USC looks to future as NCAA turns down appeal of penalties
Having received official word that its appeal of some of the harshest penalties in college sports history had failed, USC officials on Thursday tempered their disappointment by focusing on the future.
“It’s not an unexpected result,” Athletic Director Pat Haden said of the NCAA’s decision to deny USC’s arguments. “We’re going to move forward.”
However, an executive from outside the university wasn’t ready to immediately move in that direction.
Larry Scott, the commissioner of the soon-to-be Pacific 12 Conference, said he was “extremely disappointed” with the decision -- and challenged the NCAA to be consistent in its rulings.
“I fully expect that every NCAA member institution be held to the same high standards,” Scott said in a statement. “These sanctions, notably the postseason ban, have a devastating effect on current student-athletes, most of whom were in elementary and junior high school at the time of the alleged violations. To me, that is a source of great frustration and disappointment.”
USC will be banned from participating in a bowl game for the second year in a row and, starting in 2012, faces three years of playing with a roster no larger than 75 scholarship players, 10 below the maximum. The Trojans also will not be eligible for this season’s inaugural Pac-12 championship game and still could lose seniors choosing to play their final season elsewhere.
That is the immediate fallout from the decision by the NCAA’s Infractions Appeals Committee to deny USC’s request to cut the bowl ban to one year already served and to reduce by half the loss of 30 scholarships over three years.
“We have been operating with these sanctions for a year now and have felt their effects on multiple fronts,” Coach Lane Kiffin said in a statement. “We will continue to execute the plan we have in place to make the most of the hand with which we have been dealt.”
Kiffin, 8-5 in his first season, met briefly with USC players Thursday morning. The players met by themselves afterward.
“This is not uncharted territory for us, for this team, having dealt with the same situation last year,” quarterback Matt Barkley said. “I think we can only improve on how to handle this.”

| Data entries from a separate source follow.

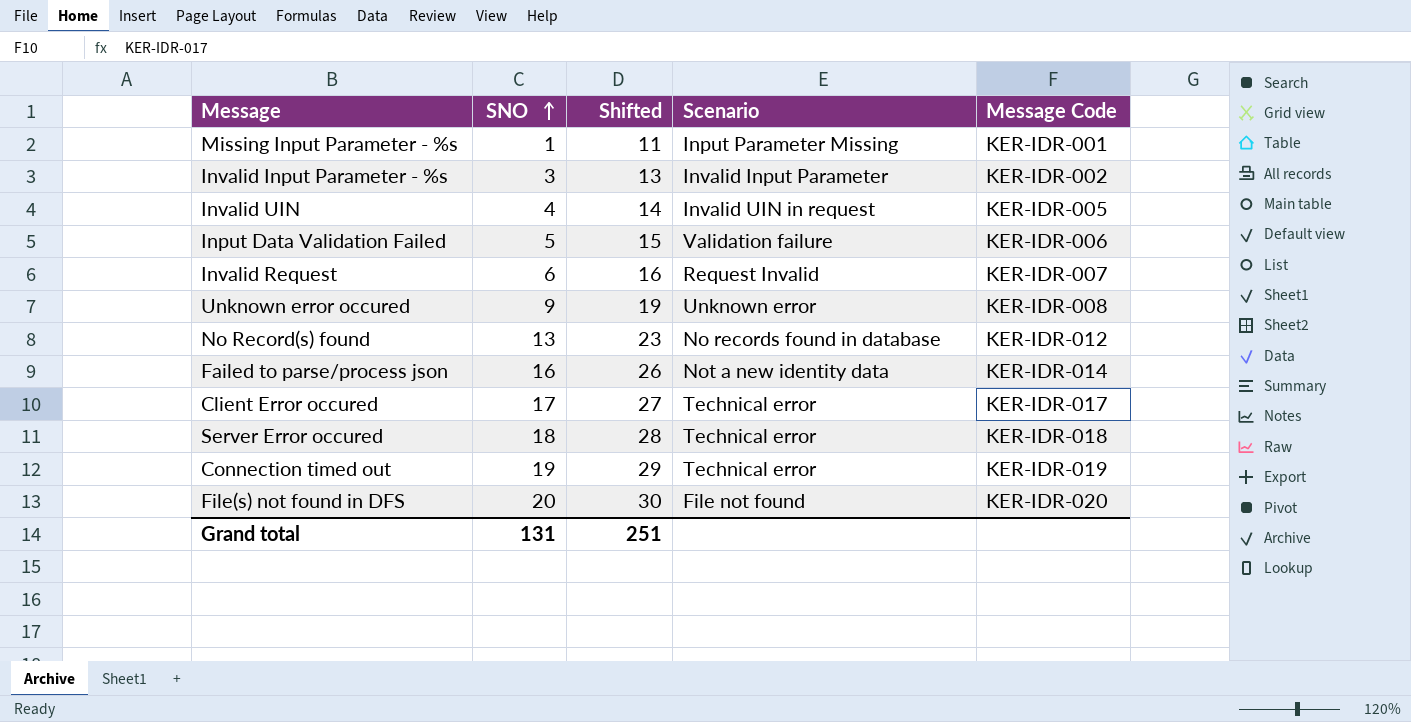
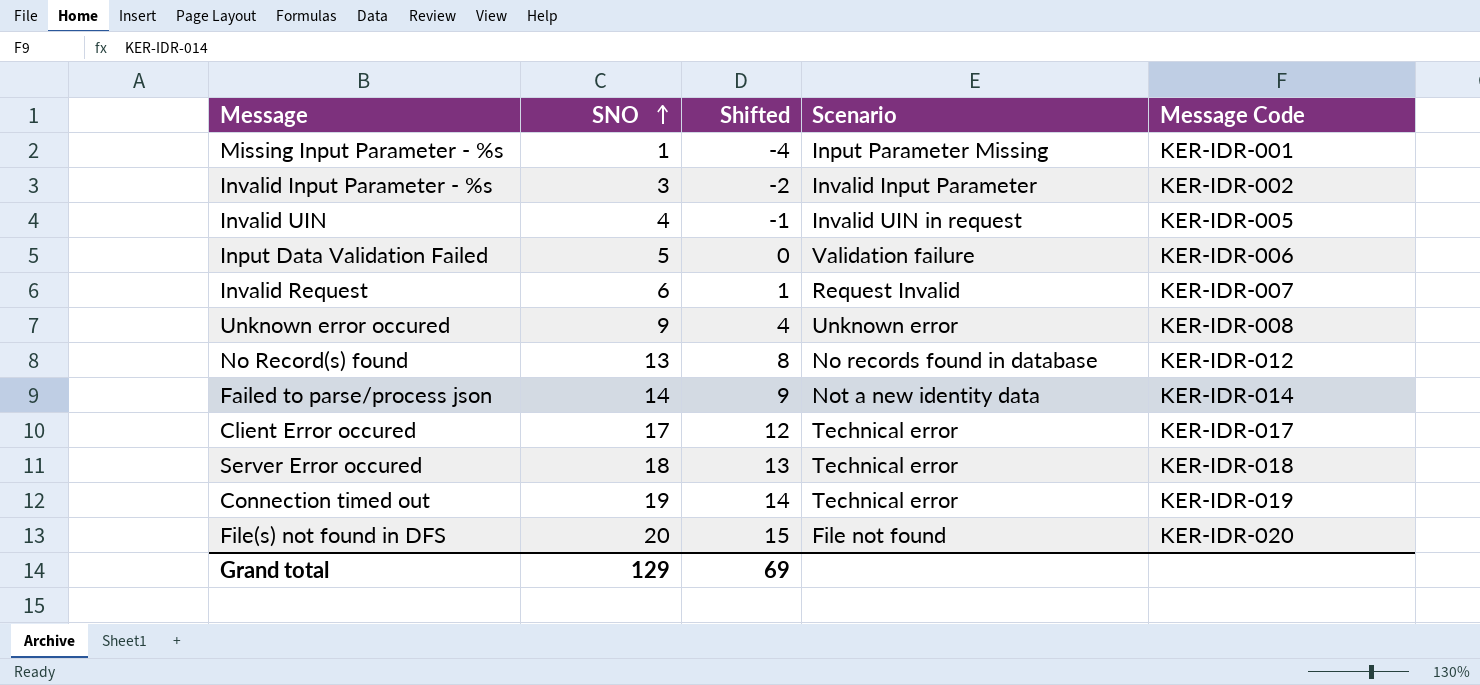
column Shifted | formula: [SNO] + 10 -> [SNO] - 5
Failed to parse/process json | SNO: 16 -> 14
Grand total | SNO: 131 -> 129
Grand total | Shifted: 251 -> 69

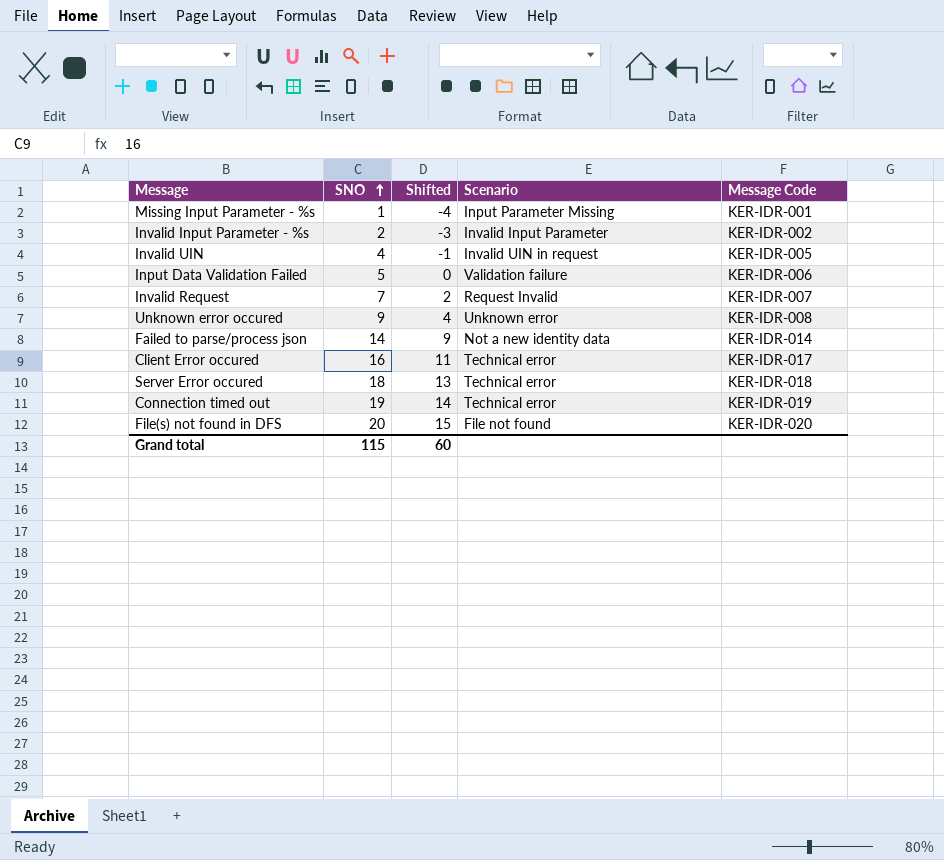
row No Record(s) found: 13 | 8 | No records found in database | KER-IDR-012 -> none
Invalid Input Parameter - %s | SNO: 3 -> 2
Invalid Input Parameter - %s | Shifted: -2 -> -3
Invalid Request | SNO: 6 -> 7
Invalid Request | Shifted: 1 -> 2
Client Error occured | SNO: 17 -> 16
Client Error occured | Shifted: 12 -> 11
Grand total | SNO: 129 -> 115
Grand total | Shifted: 69 -> 60

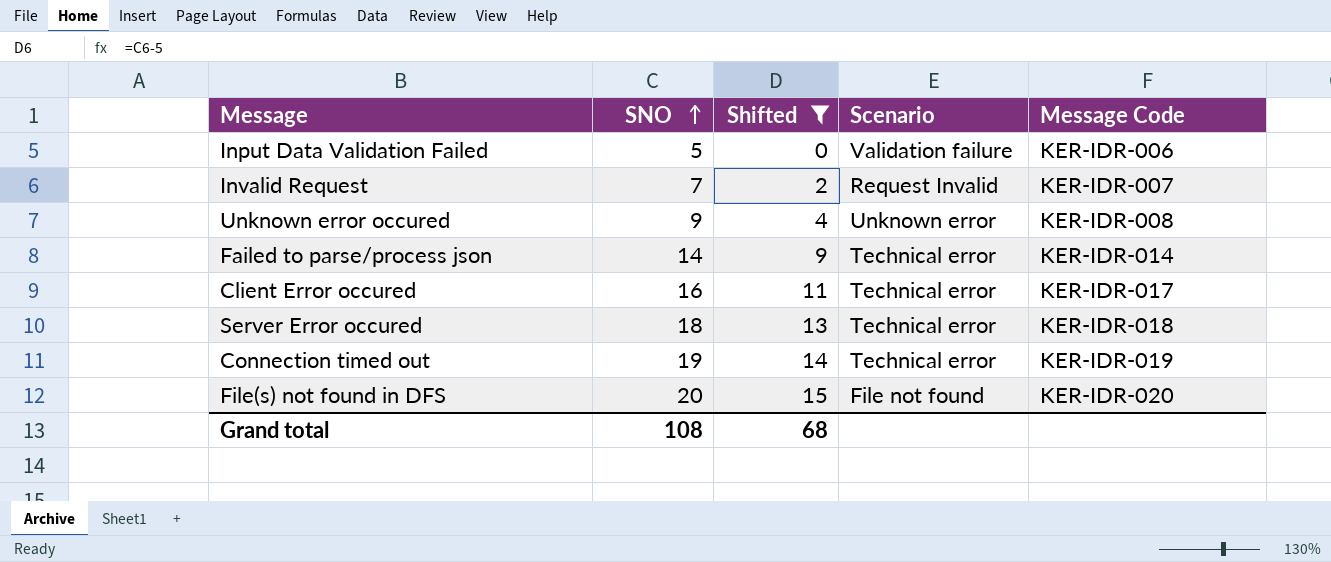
filter: none -> Shifted >= 0
Failed to parse/process json | Scenario: Not a new identity data -> Technical error
Grand total | SNO: 115 -> 108
Grand total | Shifted: 60 -> 68

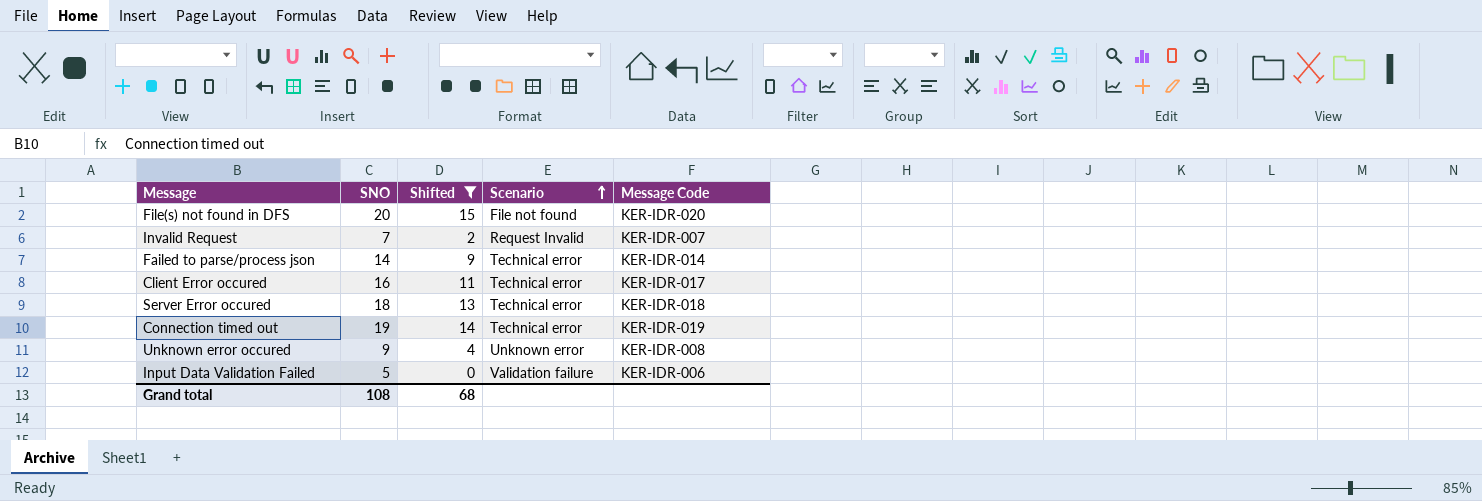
row order: SNO ascending -> Scenario ascending

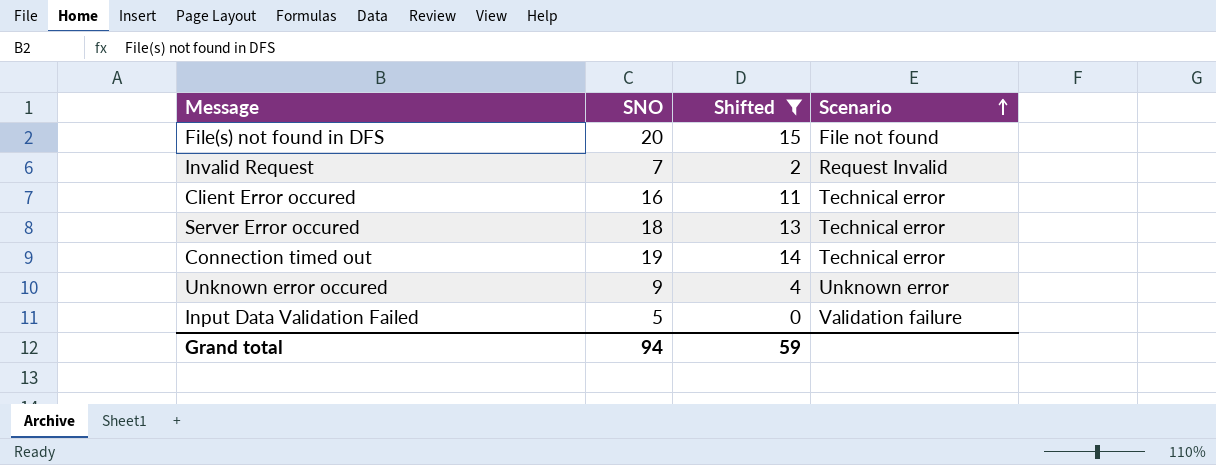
column Message Code | position: 5 -> none
row Failed to parse/process json: 14 | 9 | Technical error | KER-IDR-014 -> none
Grand total | SNO: 108 -> 94
Grand total | Shifted: 68 -> 59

Receiver Brandon Carswell, a fifth-year senior who contemplated transferring after the sanctions were handed down last summer, does not anticipate that seniors will leave despite another year of bowl ineligibility.
“‘We all came here for a reason and bought into the program,” he said. “All the seniors are in a good place right now.”
In its appeal, USC had argued that the penalties arose “largely from the actions of institutional outsiders who clandestinely provided improper benefits” to former Heisman Trophy winner Reggie Bush and his parents when he was playing for USC. It also argued that the penalties were inconsistent with comparable cases, including those involving Miami, Texas Tech, Alabama, Kentucky, Michigan, Florida State and Oklahoma.
But in a release and accompanying 23-page report, the NCAA said it found “no basis on which to reverse the pertinent findings.”
USC said in a statement that it “respectfully, but vehemently” disagreed with the findings. President Max Nikias said in a statement that the university was “very concerned that the historical value of case precedent and the right to fair process in the NCAA adjudicative process, both in terms of the ability of an institution to defend itself or prove an abuse of discretion on appeal, have been substantially eroded.”
Last June, the NCAA’s Committee on Infractions cited USC for a lack of institutional control after a four-year investigation centered on Bush and former Trojans basketball player O.J. Mayo. USC did not appeal sanctions to its basketball program because the NCAA punishment did not exceed penalties the school placed on itself.
USC fans had hoped that disclosures and the handling of incidents and allegations at Auburn and Ohio State would help the Trojans’ cause. Heisman Trophy winner Cam Newton was allowed to play for Auburn despite his father’s having allegedly shopped him to Mississippi State while he was being recruited from a junior college. Several Ohio State players were allowed to play in the Sugar Bowl after it was discovered that they had sold awards and memorabilia.
But the appeals committee -- which has granted relief in only one of the last 12 appeals -- did not budge.
Haden reiterated that USC would not pursue a legal remedy and said he expected the Trojans to be stripped of the 2004 season Bowl Championship Series trophy it won by routing Oklahoma in the Orange Bowl. The Associated Press had previously announced that it would not vacate the AP version of the national title won that season.
Despite the scholarship limitations -- the Trojans can sign a maximum of 15 players each of the next three years -- Haden said Kiffin could be successful.
“He’s going to have challenges that other coaches haven’t had here but I think we’re up to the task,” he said. “There’s not a reason we can’t be competitive.”
Haden also said that USC might take a more active lead in monitoring and crafting NCAA legislation.
“I think we need to have a better relationship with the NCAA,” he said. “Like them or not, they are our governing body.”